* Assignment: Once you find the line with "font-size: 18px;", copy it and every line after it through the end of the entries below, exactly as written.

* Source material:
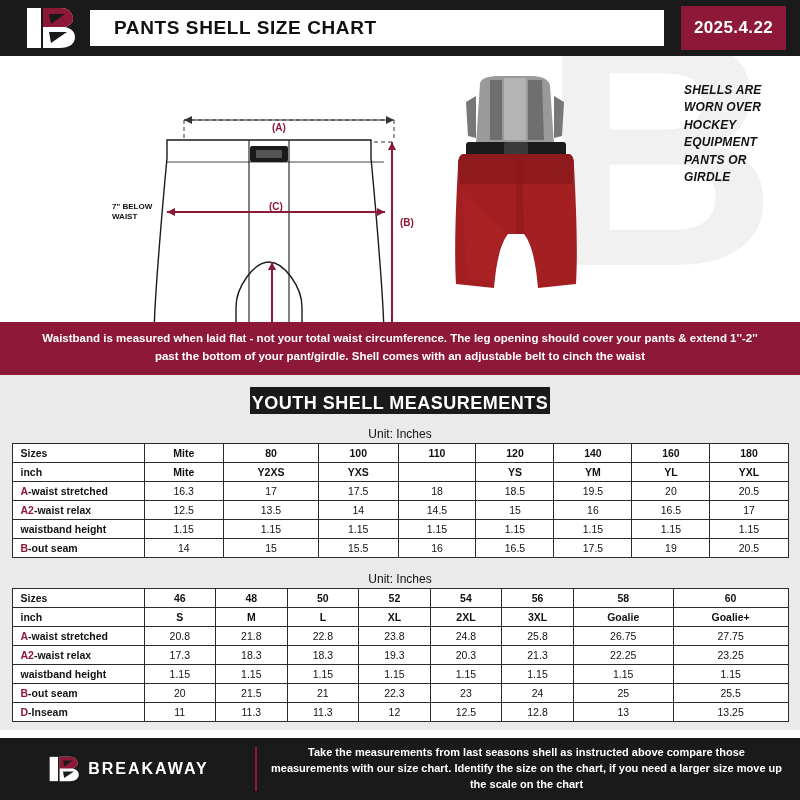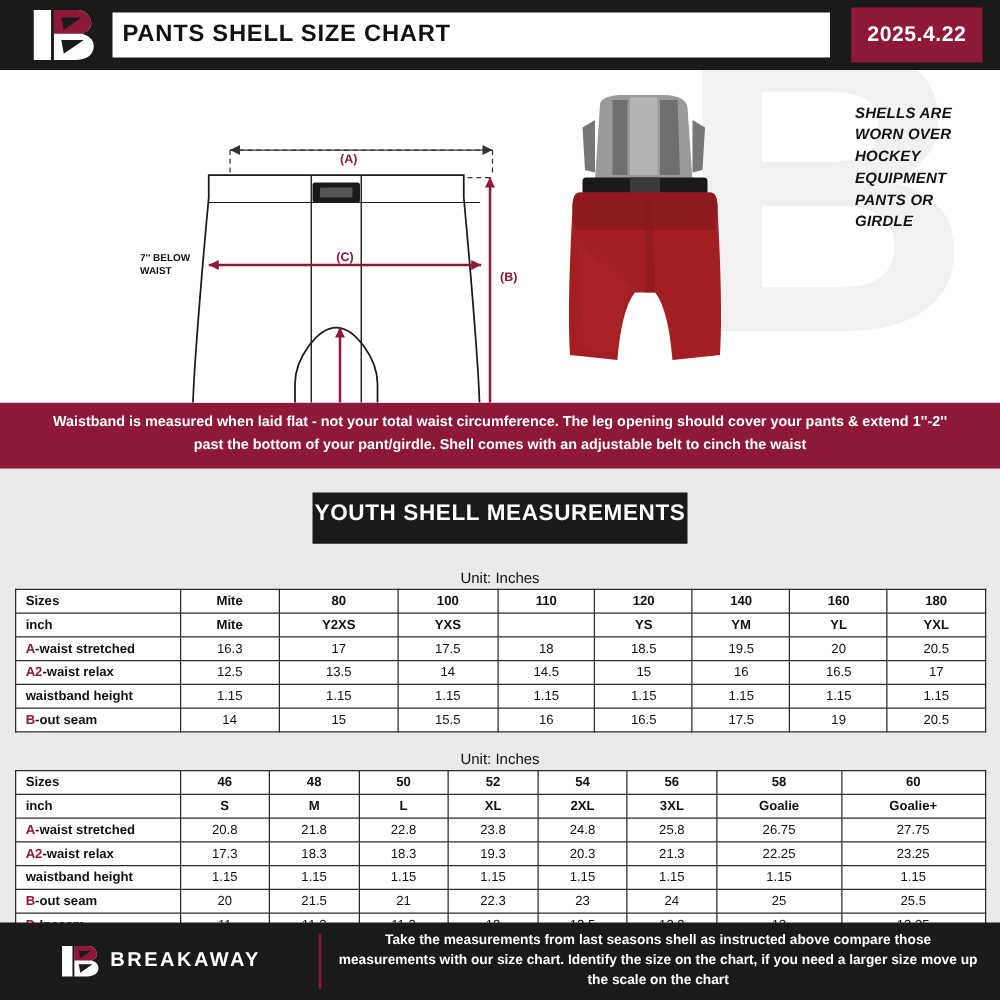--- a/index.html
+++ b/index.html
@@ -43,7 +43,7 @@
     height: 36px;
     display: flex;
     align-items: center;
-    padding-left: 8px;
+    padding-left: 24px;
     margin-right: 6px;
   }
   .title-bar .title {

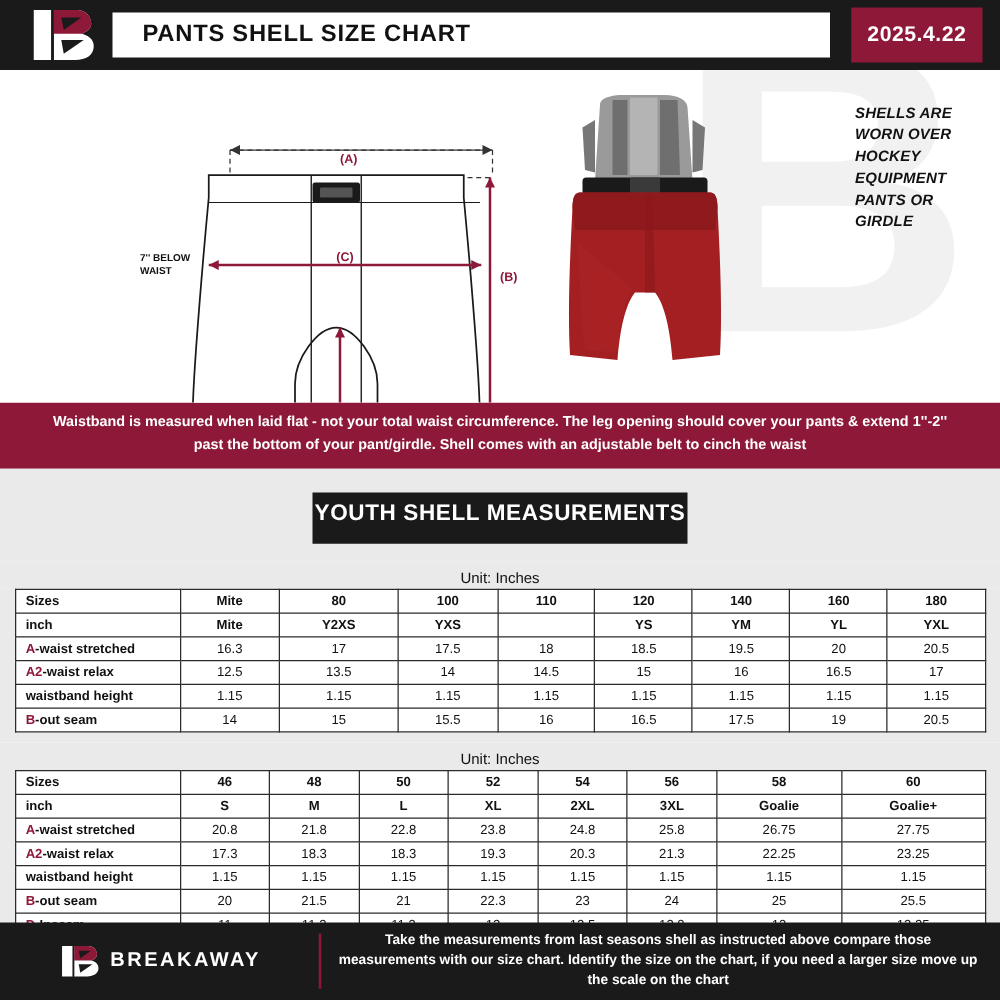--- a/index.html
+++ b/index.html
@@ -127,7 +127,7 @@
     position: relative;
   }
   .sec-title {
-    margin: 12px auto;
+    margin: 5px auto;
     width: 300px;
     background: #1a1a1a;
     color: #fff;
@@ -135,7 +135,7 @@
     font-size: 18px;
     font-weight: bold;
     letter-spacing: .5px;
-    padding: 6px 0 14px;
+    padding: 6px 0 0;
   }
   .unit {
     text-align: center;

* Solution:
     font-size: 18px;
     font-weight: bold;
     letter-spacing: .5px;
-    padding: 6px 0 14px;
+    padding: 6px 0 0;
   }
   .unit {
     text-align: center;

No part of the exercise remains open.